Perhaps you have seen the Twitter battle taking place between Texas Senator Ted Cruz and Joyce Chaplin. Cruz ran for POTUS In 20016. Chaplin is an early American historian and chair of Harvard’s American Studies program
Chaplin’s claim that the United States was formed by an international community through the Treaty of Paris (1783) is true. Having said that, to connect the Treaty of Paris with Trump’s withdrawal from the Paris Climate Agreement seems to be a bit of a reach. I hope Chaplin will write a longer piece on this. I am less interested in the connections between Paris 1783 and Paris 2017 and more interested in Chaplin’s understanding of the relationship between the past and the present on matters like this.
Cruz, of course, can’t stay away. His tweets reveal his simplistic understanding of the American Revolution. As Cruz proved during his presidential campaign, he is incapable of nuance, especially when history does not conform to his view of American exceptionalism.
I wonder what Cruz would say about me if he ever found out that I tell my students that the Americans would not have won the Revolutionary War without the help of France, Spain, and other European powers.
Here are the tweets:
The USA, created by int’l community in Treaty of Paris in 1783, betrays int’l community by withdrawing from #parisclimateagreement today
— Joyce E. Chaplin (@JoyceChaplin1) June 1, 2017
Just sad. Tenured chair at Harvard, doesn’t seem to know how USA was created. Not a treaty. Declaration+Revolutionary War+Constitution=USA. https://t.co/tQALvjdkTs
— Ted Cruz (@tedcruz) June 2, 2017
Lefty academics @ my alma mater think USA was “created by int’l community.” No–USA created by force, the blood of patriots & We the People. https://t.co/zOxVdj21en
— Ted Cruz (@tedcruz) June 2, 2017
Sad. US Senator, Harvard Law degree. Doesn’t know that national statehood requires international recognition. https://t.co/gcxtJifWCl
— Joyce E. Chaplin (@JoyceChaplin1) June 2, 2017
Treaty of Paris simply memorialized that fact, of our total victory at Yorktown. Her claim is like saying a plastic globe created the earth. https://t.co/eHDPfmsjIB
— Ted Cruz (@tedcruz) June 2, 2017
Actually, the Treaty of Paris recognized that the U.S. was already a nation. France wanted the status of the U.S. to be part of the negotiations. Franklin sided with France. Adams and Jay fought for the recognition that the U.S. was already a nation and Franklin finally sided with them.
I’ve a few qualms with Chaplin’s phrasing and yours, but weren’t there some words in another document about “a decent respect to the opinions of mankind…” and “the powers of the earth”? IMHO that shows the Founders realized there was an international community to which they aspired to join. They appealed to and received absolutely vital assistance from parts of the community (unlike say the Confederacy). If the infant nation was not to be stillborn, it needed the international midwife.
Perhaps the good senator was playing hooky the day his history teacher mentioned a certain Frenchman named Lafayette and his friendship with Washington and helped the Colonies during the American Revolution. Perhaps the next time he leads a fillibuster he can read a history book to his children instead of Dr. Seuss.

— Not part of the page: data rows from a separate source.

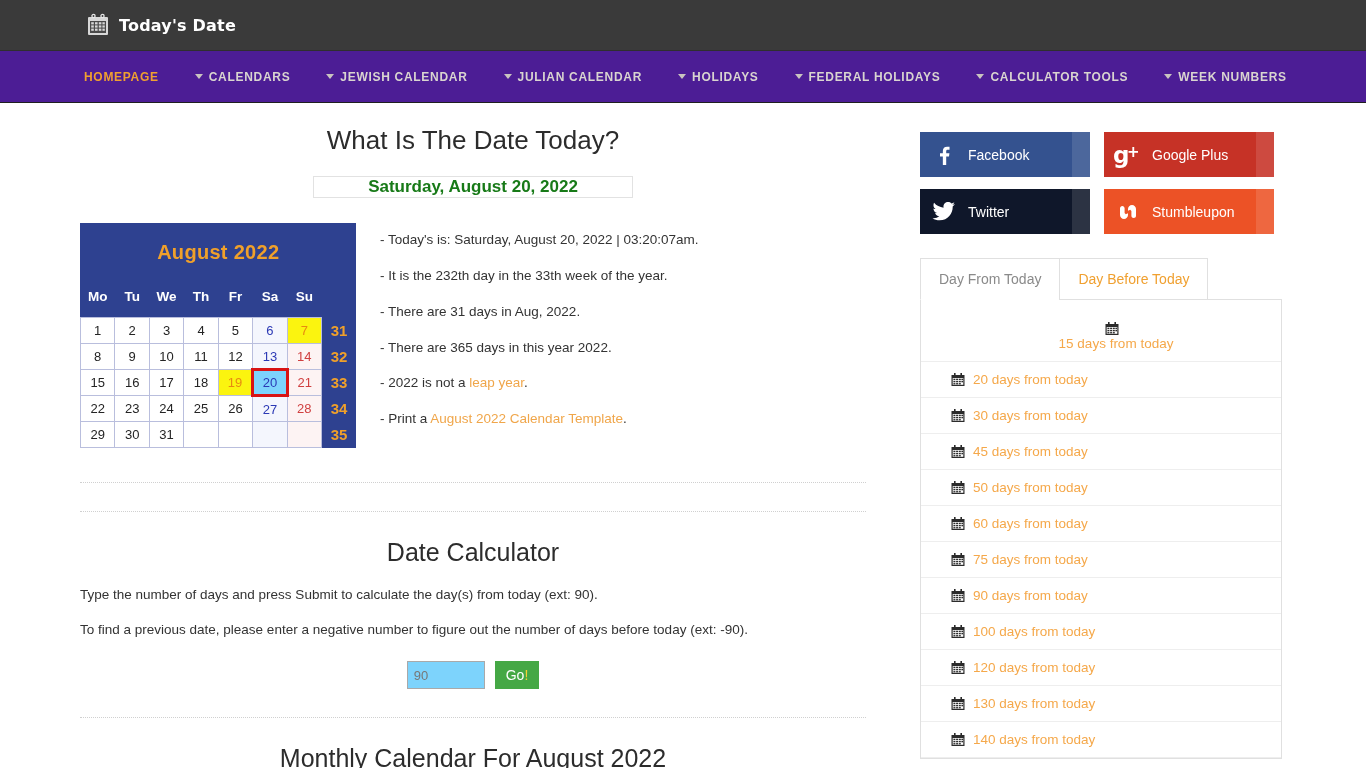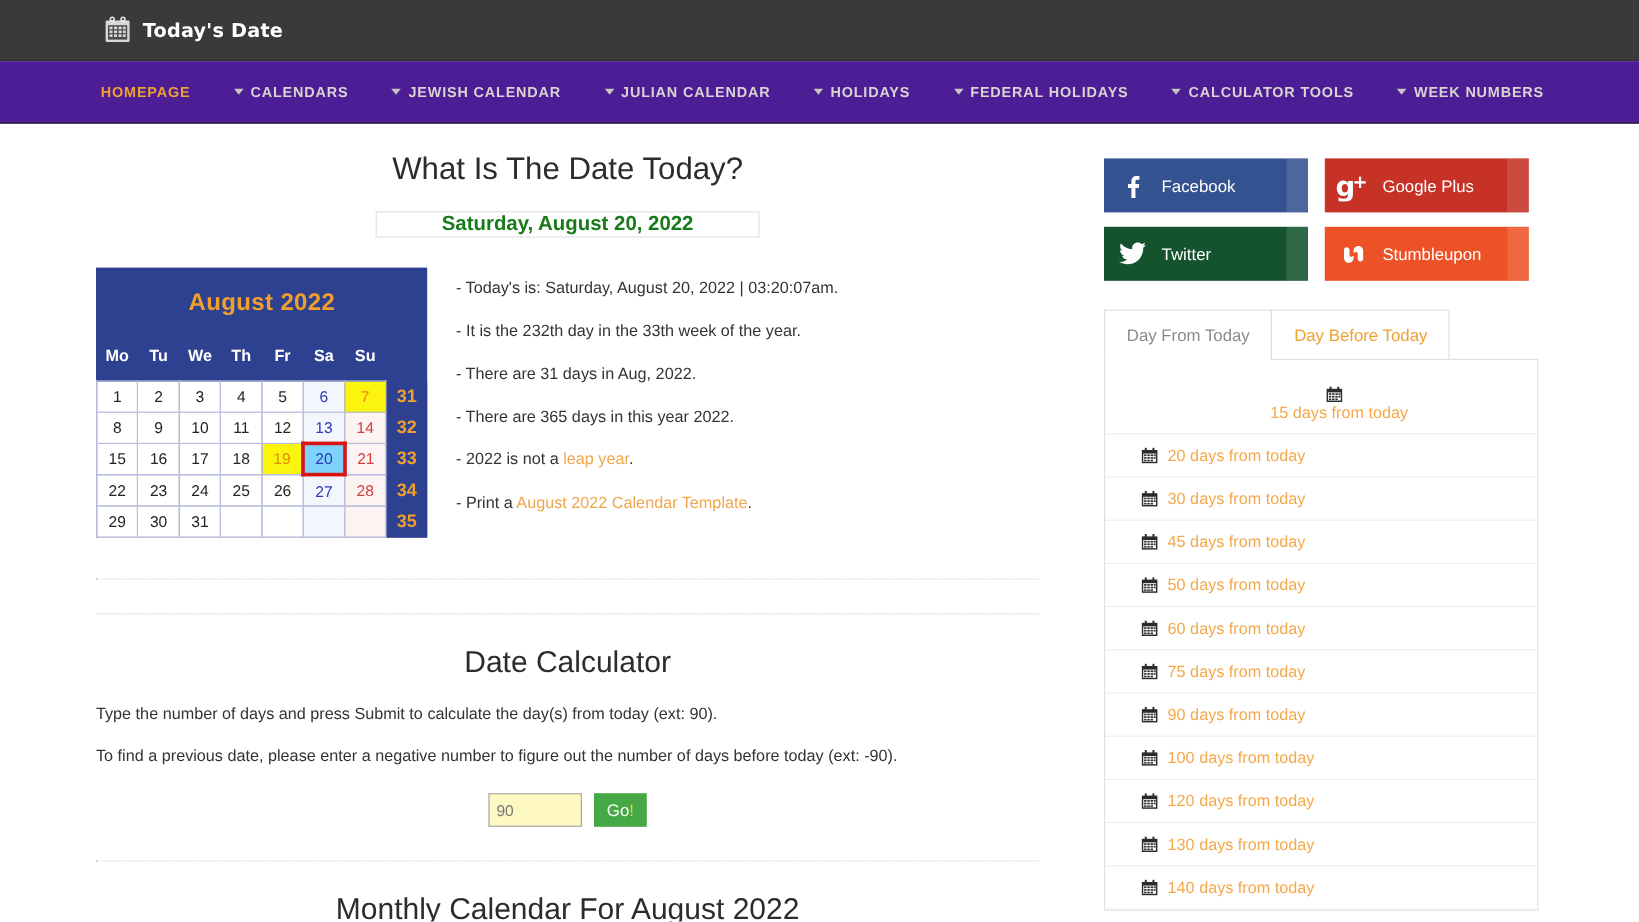--- a/index.html
+++ b/index.html
@@ -185,21 +185,21 @@
     align-items: center;
     margin-top: 24px;
     width: 786px;
   }
   .calc-input {
     width: 78px; height: 28px;
     border: 1px solid #a9a9a9;
     font-size: 13px;
     padding: 2px 6px;
     color: #333;
-    background: #fef9c3;
+    background: #7dd3fc;
     font-family: "Liberation Sans", sans-serif;
   }
   .calc-input::placeholder { color: #777; }
   .go-btn {
     margin-left: 10px;
     background: #45a845;
     border: 0;
     color: #ffffff;
     font-size: 14px;
     height: 28px;
@@ -236,21 +236,21 @@
   .social-btn .sb-lbl { flex: 1; }
   .social-btn::after {
     content: "";
     position: absolute;
     right: 0; top: 0; bottom: 0;
     width: 18px;
     background: rgba(255,255,255,0.12);
   }
   .sb-fb { background: #34528f; }
   .sb-gp { background: #c63226; }
-  .sb-tw { background: #14532d; }
+  .sb-tw { background: #0f172a; }
   .sb-su { background: #ec5226; }
 
   .tabs-wrap { margin-top: 24px; width: 362px; }
   .tabs { display: flex; }
   .tab {
     padding: 12px 18px;
     font-size: 14px;
     cursor: pointer;
     border: 1px solid #e0e0e0;
     background: #ffffff;

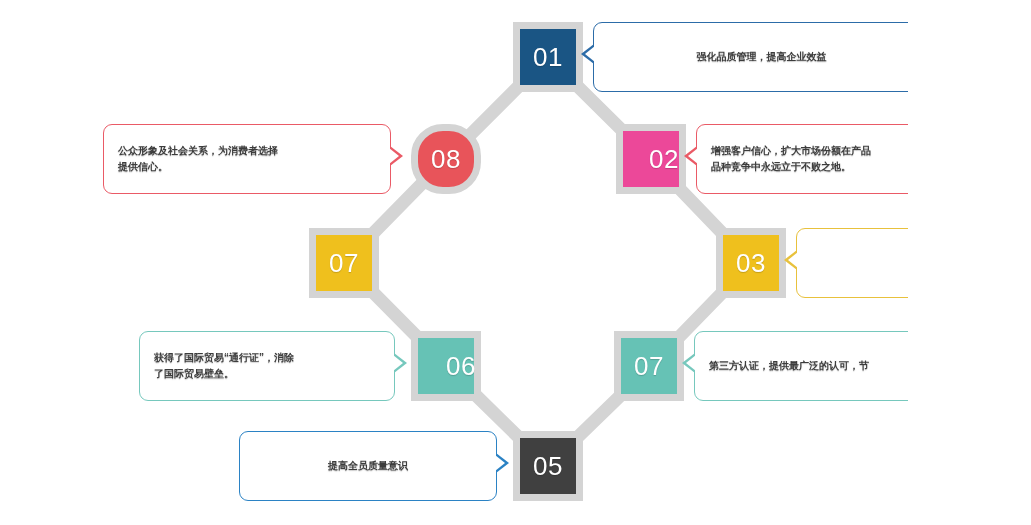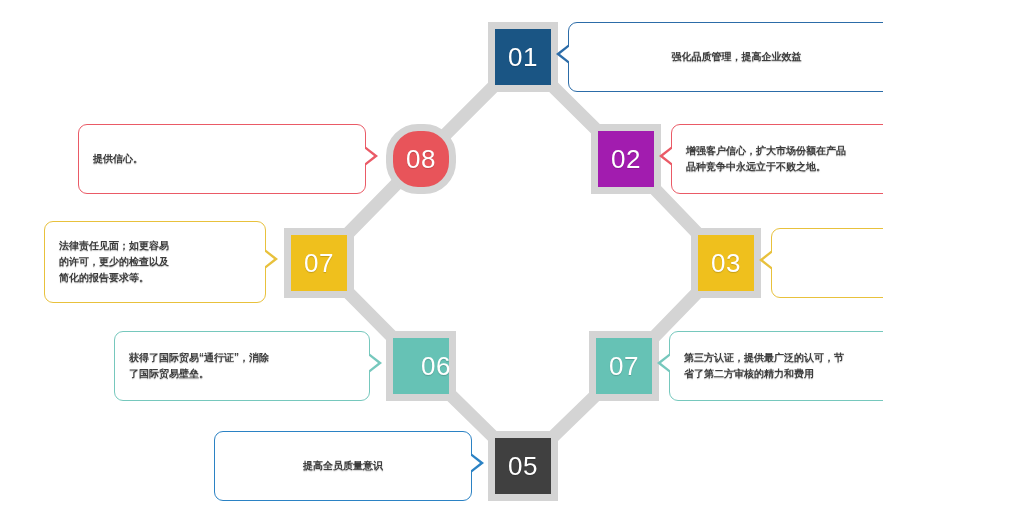--- a/index.html
+++ b/index.html
@@ -9,20 +9,21 @@
   }
   body {
     font-family: "Liberation Sans", "DejaVu Sans", sans-serif;
   }
   #stage {
     position: relative;
     width: 883px;
     height: 525px;
     background: #ffffff;
     overflow: hidden;
+    margin-left: 25px;
   }
   #ring-svg {
     position: absolute;
     left: 0;
     top: 0;
     width: 1031px;
     height: 525px;
   }
 
   
@@ -88,21 +89,21 @@
 
   <div class="node" style="left:488px; top:22px; background:#1a5584;">
     <span class="node-label">01</span>
   </div>
   <div class="callout center" style="left:568px; top:22px; width:337px; height:70px; border-color:#2c6ca8;">
     <div class="callout-text">强化品质管理，提高企业效益</div>
     <span class="tail" style="left:-13px; top:21px; border-top:10px solid transparent; border-bottom:10px solid transparent; border-right:13px solid #2c6ca8;"></span>
     <span class="tail-in" style="left:-9px; top:23px; border-top:8px solid transparent; border-bottom:8px solid transparent; border-right:10px solid #ffffff;"></span>
   </div>
 
-  <div class="node" style="left:591px; top:124px; background:#a21caf;">
+  <div class="node" style="left:591px; top:124px; background:#ec4899;justify-content:flex-end;">
     <span class="node-label">02</span>
   </div>
   <div class="callout leftal" style="left:671px; top:124px; width:281px; height:70px; border-color:#ea5a66;">
     <div class="callout-text">
       <div>增强客户信心，扩大市场份额在产品</div>
       <div>品种竞争中永远立于不败之地。</div>
     </div>
     <span class="tail" style="left:-13px; top:21px; border-top:10px solid transparent; border-bottom:10px solid transparent; border-right:13px solid #ea5a66;"></span>
     <span class="tail-in" style="left:-9px; top:23px; border-top:8px solid transparent; border-bottom:8px solid transparent; border-right:10px solid #ffffff;"></span>
   </div>
@@ -114,21 +115,20 @@
     <span class="tail" style="left:-13px; top:21px; border-top:10px solid transparent; border-bottom:10px solid transparent; border-right:13px solid #e8c13c;"></span>
     <span class="tail-in" style="left:-9px; top:23px; border-top:8px solid transparent; border-bottom:8px solid transparent; border-right:10px solid #ffffff;"></span>
   </div>
 
   <div class="node" style="left:589px; top:331px; background:#66c2b5;">
     <span class="node-label">07</span>
   </div>
   <div class="callout leftal" style="left:669px; top:331px; width:293px; height:70px; border-color:#76c8bd;justify-content:center;">
     <div class="callout-text">
       <div>第三方认证，提供最广泛的认可，节</div>
-      <div>省了第二方审核的精力和费用</div>
     </div>
     <span class="tail" style="left:-13px; top:21px; border-top:10px solid transparent; border-bottom:10px solid transparent; border-right:13px solid #76c8bd;"></span>
     <span class="tail-in" style="left:-9px; top:23px; border-top:8px solid transparent; border-bottom:8px solid transparent; border-right:10px solid #ffffff;"></span>
   </div>
 
   <div class="node" style="left:488px; top:431px; background:#404040;">
     <span class="node-label">05</span>
   </div>
   <div class="callout center" style="left:214px; top:431px; width:258px; height:70px; border-color:#2b82c4;">
     <div class="callout-text">提高全员质量意识</div>
@@ -144,34 +144,26 @@
       <div>获得了国际贸易“通行证”，消除</div>
       <div>了国际贸易壁垒。</div>
     </div>
     <span class="tail" style="right:-13px; top:21px; border-top:10px solid transparent; border-bottom:10px solid transparent; border-left:13px solid #76c8bd;"></span>
     <span class="tail-in" style="right:-9px; top:23px; border-top:8px solid transparent; border-bottom:8px solid transparent; border-left:10px solid #ffffff;"></span>
   </div>
 
   <div class="node" style="left:284px; top:228px; background:#efc01d;">
     <span class="node-label">07</span>
   </div>
-  <div class="callout leftal" style="left:44px; top:221px; width:222px; height:82px; border-color:#e8c13c;">
-    <div class="callout-text">
-      <div>法律责任见面；如更容易</div>
-      <div>的许可，更少的检查以及</div>
-      <div>简化的报告要求等。</div>
-    </div>
-    <span class="tail" style="right:-13px; top:27px; border-top:10px solid transparent; border-bottom:10px solid transparent; border-left:13px solid #e8c13c;"></span>
-    <span class="tail-in" style="right:-9px; top:29px; border-top:8px solid transparent; border-bottom:8px solid transparent; border-left:10px solid #ffffff;"></span>
-  </div>
 
   <div class="node" style="left:386px; top:124px; background:#e8545a;border-radius:32px;">
     <span class="node-label">08</span>
   </div>
   <div class="callout leftal" style="left:78px; top:124px; width:288px; height:70px; border-color:#ea5a66;">
     <div class="callout-text">
+      <div>公众形象及社会关系，为消费者选择</div>
       <div>提供信心。</div>
     </div>
     <span class="tail" style="right:-13px; top:21px; border-top:10px solid transparent; border-bottom:10px solid transparent; border-left:13px solid #ea5a66;"></span>
     <span class="tail-in" style="right:-9px; top:23px; border-top:8px solid transparent; border-bottom:8px solid transparent; border-left:10px solid #ffffff;"></span>
   </div>
 
 </div>
 
 </body></html>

Yes, the Declaration speaks of “a decent respect for the opinions of mankind” and “the powers of the earth.” Yet the context for both these phrases from the Declaration’s opening paragraph demonstrate that the founding of a sovereign nation had already taken place. The Continental Congress was not asking permission to form a new nation. They declared that the U.S. had already taken its place among the powers of the earth. During the negotiation of the Treaty of Paris, England sent instructions to its negotiators that they would be negotiating with ambassadors of the U.S., not representatives of British colonies. Adams and Jay refused to negotiate until U.S. was recognized as an independent nation by England and France. Franklin gave in to their demands and began negotiating with the British without consulting the French. Yes, we had help from France and Spain which was invaluable; some Frenchmen lost their lives. Yet that doesn’t create any obligation to stay in the Paris climate accords. The U.S. returned its debt to France twice in the twentieth century, spilling more blood than France ever shed during the revolution.
If, as you and Joyce Chaplin insist, the United States was created by the international community in 1783 through the Treaty of Paris, then why the convention in Philadelphia 1787? Or why, for that matter, did Alexander Hamilton, James Madison, and John Jay write The Federalist Papers?
Nowhere in the above-quoted tweets does Senator Cruz state American forces achieved military success without foreign assistance. Nor, of course, would he dispute the importance of the aid that was provided by other countries.